76「うさぎのまじっく」せなけいこ 鈴木出版
77「いじわる」せなけいこ 鈴木出版
78「およげないさかな」せなけいこ ポプラ社
ご近所の図書館で、数ヶ月に一度、子供の本に関わる読書会に参加している。次回のテーマは、せなけいこである。
せなけいこは、26歳の息子がまだ小さな頃、「おばけのてんぷら」で泣き出してしまって以来、鬼門である。私は笑いながら読んでいたのだが、気が付くと息子は泣いていた。自分がてんぷらにされる恐怖に襲われたらしい。以来、我が家じゃせなけいこは読み聞かせに選ばずに来てしまった。「ねないこだれだ」も臆病者の息子は絶対怖がると思ってチョイスできなかったのを覚えている。
そんなわけで、私はちょっとした「せなけいこバージン」である。で、今さらながら図書館の絵本室で何冊か読んでみた。
「うさぎのまじっく」は、マジシャンに帽子から取り出される役のうさぎが、いつもあいつばっかり褒められやがって、と頑張って勉強してマジックを覚え、マジシャンを人参に変えちゃうのである。
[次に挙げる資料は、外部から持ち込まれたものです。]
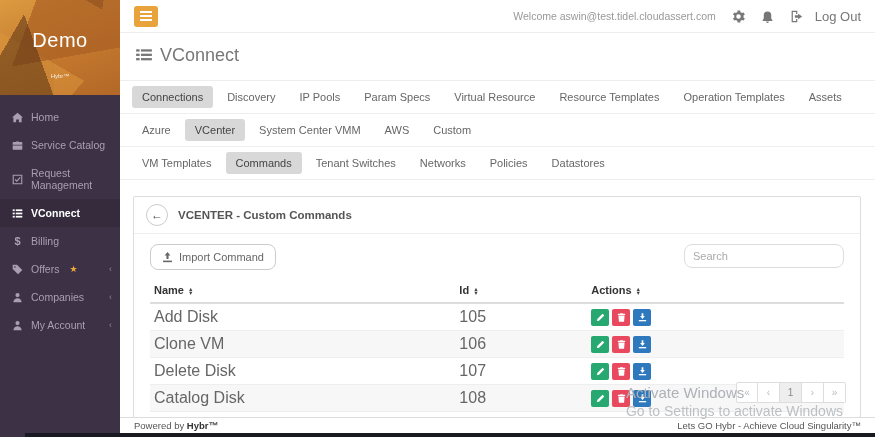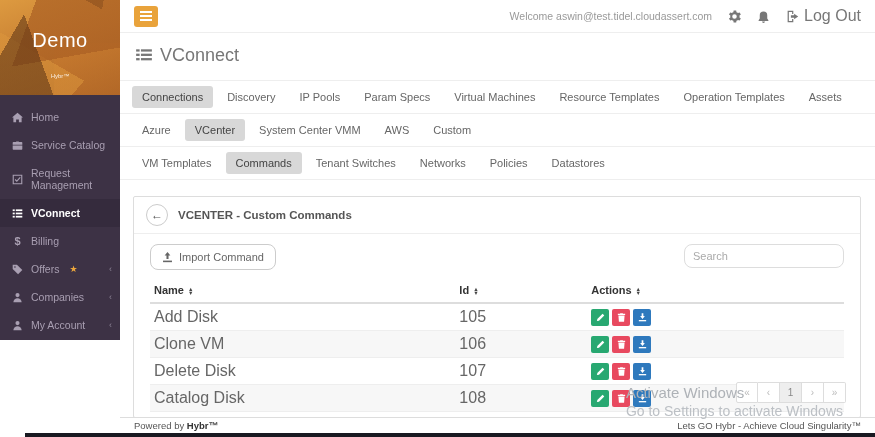--- a/index.html
+++ b/index.html
@@ -38,7 +38,7 @@
   .welcome { font-size:10.5px; color:#999; }
   .tico { width:13px; height:13px; display:inline-flex; cursor:pointer; color:#777; }
   .tico svg { width:13px; height:13px; fill:currentColor; }
-  .logout { display:flex; align-items:center; gap:5px; cursor:pointer; color:#777; font-size:16px; }
+  .logout { display:flex; align-items:center; gap:12px; cursor:pointer; color:#777; font-size:13px; }
 
   .title-bar { padding:12px 16px 14px; border-bottom:1px solid #eee; display:flex; align-items:center; gap:8px; }
   .title-icon svg { width:16px; height:14px; fill:#777; }

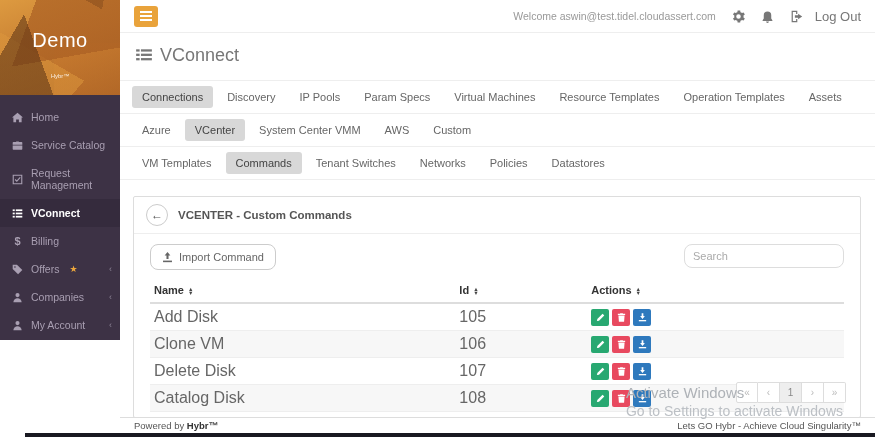--- a/index.html
+++ b/index.html
@@ -7,7 +7,7 @@
   body { font-family:"Liberation Sans","DejaVu Sans",sans-serif; background:#fff; position:relative; font-size:11px; color:#666; }
 
   
-  .sidebar { position:absolute; left:0; top:0; width:120px; height:340px; background:#3d3245; z-index:5; }
+  .sidebar { position:absolute; left:0; top:0; width:120px; height:437px; background:#3d3245; z-index:5; }
   .logo-area { height:95px; position:relative; display:flex; align-items:center; justify-content:center;
     background:
       conic-gradient(from 160deg at 20% 15%, rgba(90,50,20,.55) 0 50deg, transparent 0),

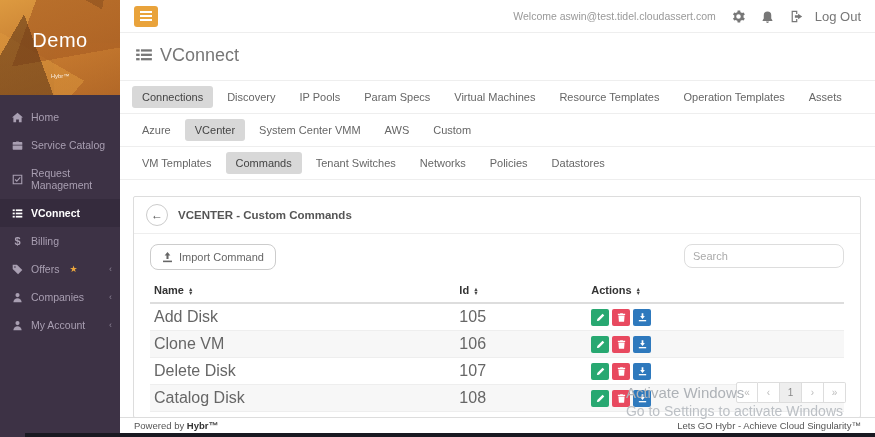--- a/index.html
+++ b/index.html
@@ -223,7 +223,7 @@
     <span class="tab">Discovery</span>
     <span class="tab">IP Pools</span>
     <span class="tab">Param Specs</span>
-    <span class="tab">Virtual Machines</span>
+    <span class="tab">Virtual Resource</span>
     <span class="tab">Resource Templates</span>
     <span class="tab">Operation Templates</span>
     <span class="tab">Assets</span>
ところが、元に戻せなくって号泣。魔法の杖を放り出したら元通りになって、それからは、うさぎは帽子から取り出されるだけじゃなくて、マジシャンを人参に帰るマジックも舞台で披露するようになるというわけ。
「いじわる」は意地悪な気持ちはいろんな人に伝染しちゃうから、いつもにこにこ笑っていたいね、というシンプルな話。
「およげないさかな」はなんと泳げない魚がいて、スイミング教室で泳ぎを習うという斬新なストーリー。珍しがって見物していたねこが水に落ちて溺れそうなのを見事に魚が助けるのである。
せなけいこは、ちょっと怖い。臆病者の息子がビクッとするようなところをどんな本でもつついてくる。それはきっと殆どの子供には魅力的なんだろう。だけど怖がる子もいるんだよなー。
それにしても、魚が泳げないって。ちょっと無理があると思ってしまった私である。まあ、そんな強引なこともちゃんと絵本にしちゃうせなけいこ、あっぱれ、とも思うが。